Empowering ‘Ōpio (Next Generation): Student Centered, Community Engaged, School Based Health Education

Blane K Garcia 1,, Malia L Agustin 1, May M Okihiro 1, Vija M Sehgal 1
PMCID: PMC6949472  PMID: 31930199

Abstract

Education and health are vital for children to thrive, especially for those from rural and disparate communities. For Native Hawaiians, the indigenous people of the State of Hawai‘i, lokahi (balance) frames the concept of ola (health), consisting of physical, emotional, and spiritual health. The foundation of ola is embedded in the cultural values — kupuna (ancestors), ‘āina (land), environment, and ‘ohana (family). Unfortunately, since westernization, Native Hawaiians have significant health disparities that begin in early childhood and often continue throughout their lifetime. Native Hawaiians also have a history of educational disparities, such as lower high school an college graduation rates compared to other ethnic groups. Social and economic determinants, such as poverty, homelessness, and drug addiction, often contribute to these educational disparities. In rural O‘ahu, the Waianae Coast Comprehensive Health Center recently established two school-based health centers at the community's high and intermediate schools to improve student access to comprehensive health services. Recognizing the need to improve student health literacy and address specific health issues impacting the community and students, two health educators were added to the school-based health team. This article describes: 1) the initial steps taken by the health educators to engage and empower students as a means to assess their needs, interests and facilitate student lokahi, ola, and wellness and; 2) the results of this initial needs assessment.

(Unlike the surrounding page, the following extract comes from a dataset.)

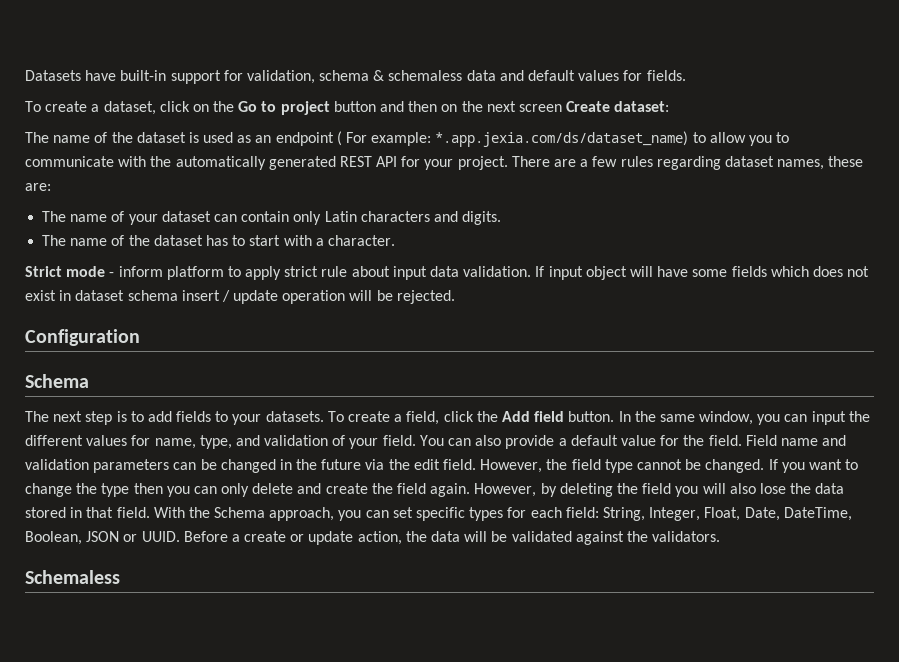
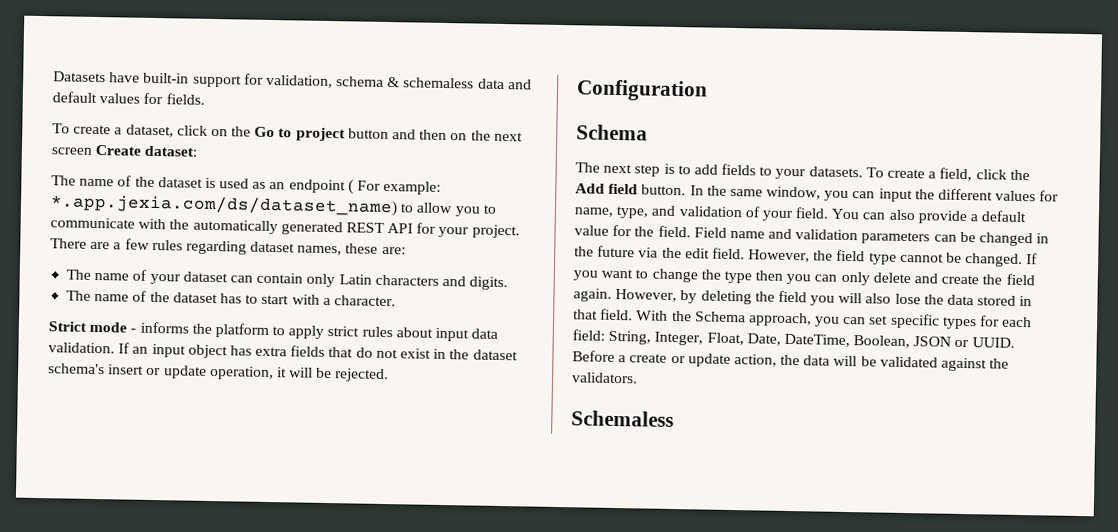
[118,266,163,277] inform -> [139,321,212,335] informs the
[321,266,348,277] rule -> [361,326,393,338] rules
(545, 271) none -> [132,346,149,354] an
[629,266,870,277] [25,290,346,304] will have some fields which does not exist in dataset schema insert / update operation -> [229,345,518,361] [48,363,287,381] has extra fields that do not exist in the dataset schema's insert or update operation, it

Keywords: Community Health, Community Health Centers, Culture, Hawai‘i Public School, Health, Health Education, Indigenous Health, Indigenous Public Health, Public Health, Native Hawaiian, Native Hawaiian Health, Rural Health, Rural Community Health, School Based Health Centers, Student Driven, Student Health, Student Health Needs, Waianae Coast Comprehensive Health Center

Introduction

Optimal health is essential for children to succeed academically. Healthy children are better learners and do better on standardized tests.1-3 For many children, however, especially those from impoverished and/or rural communities, optimal health and academic achievement are difficult to attain. In Hawai‘i, children from these communities experience higher rates of chronic disease like obesity.4 They also have higher rates of high-risk behaviors such as smoking and drug use, as well as high rates of academic underachievement.5 This includes Native Hawaiians who experience significant health disparities that begin in early childhood and often continue throughout their lifetime. For example, obesity in Native Hawaiians often begins very early in childhood and increases the risk for chronic diseases such as diabetes and cardiovascular disease.4,6 Native Hawaiian children also have a history of educational disparities, such as lower high school and college graduation rates compared to other ethnic groups.5

For Native Hawaiians, lōkahi (balance) frames the concept of ola (health), including physical, emotional, and spiritual health. The foundation of ola is embedded in cultural values including kupuna (ancestors), ‘āina (land), environment, and ‘ohana (family).7 Unfortunately, for many Native Hawaiian children and adolescents, social and economic determinants of health, including poverty and poor housing,9,10 continue the cycle of school failure and poor health making lōkahi and ola difficult to achieve.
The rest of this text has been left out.